▶ **YOUR OBJECTIVE**:
Each line of the data below should be restated exactly, with images left out.

Structured diff data

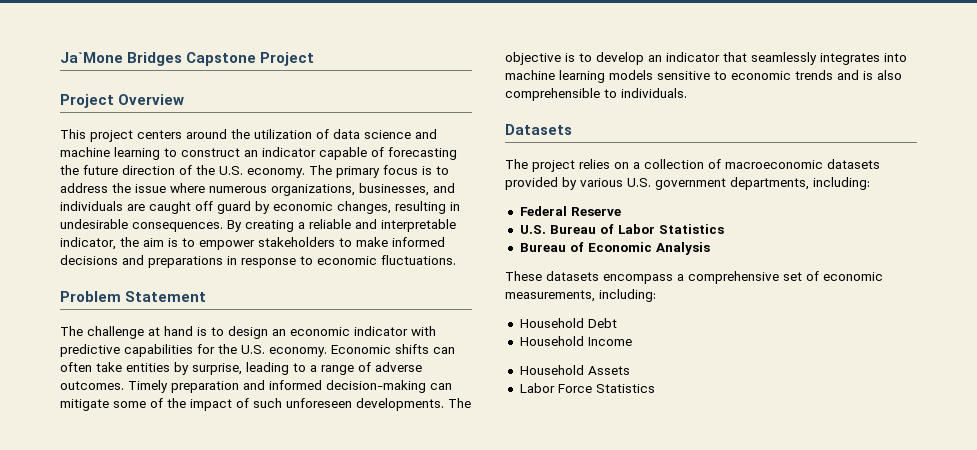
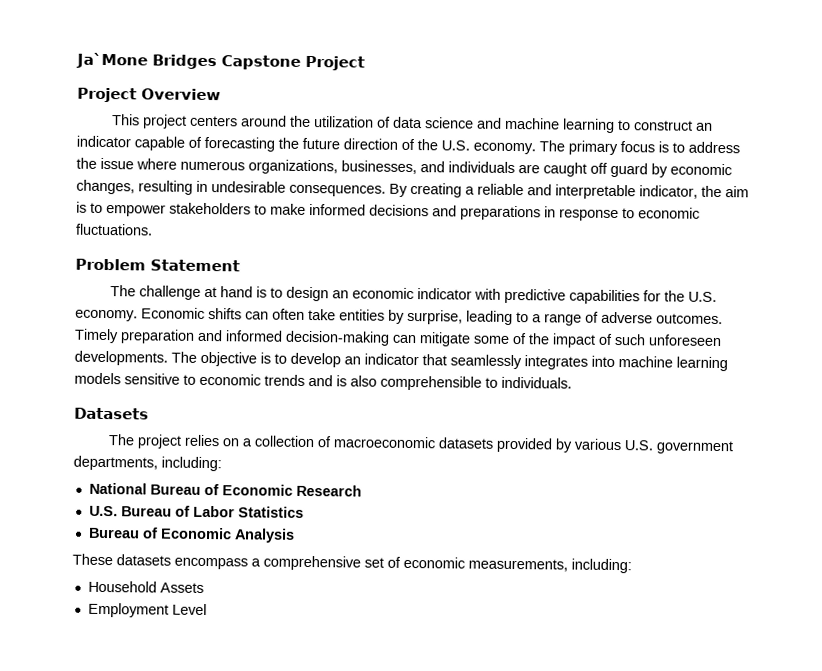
- Federal Reserve
+ National Bureau of Economic Research
- Household Debt
- Household Income
- Labor Force Statistics
+ Employment Level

▶ **ANSWER TO THIS PROBLEM**:
- Federal Reserve
+ National Bureau of Economic Research
- Household Debt
- Household Income
- Labor Force Statistics
+ Employment Level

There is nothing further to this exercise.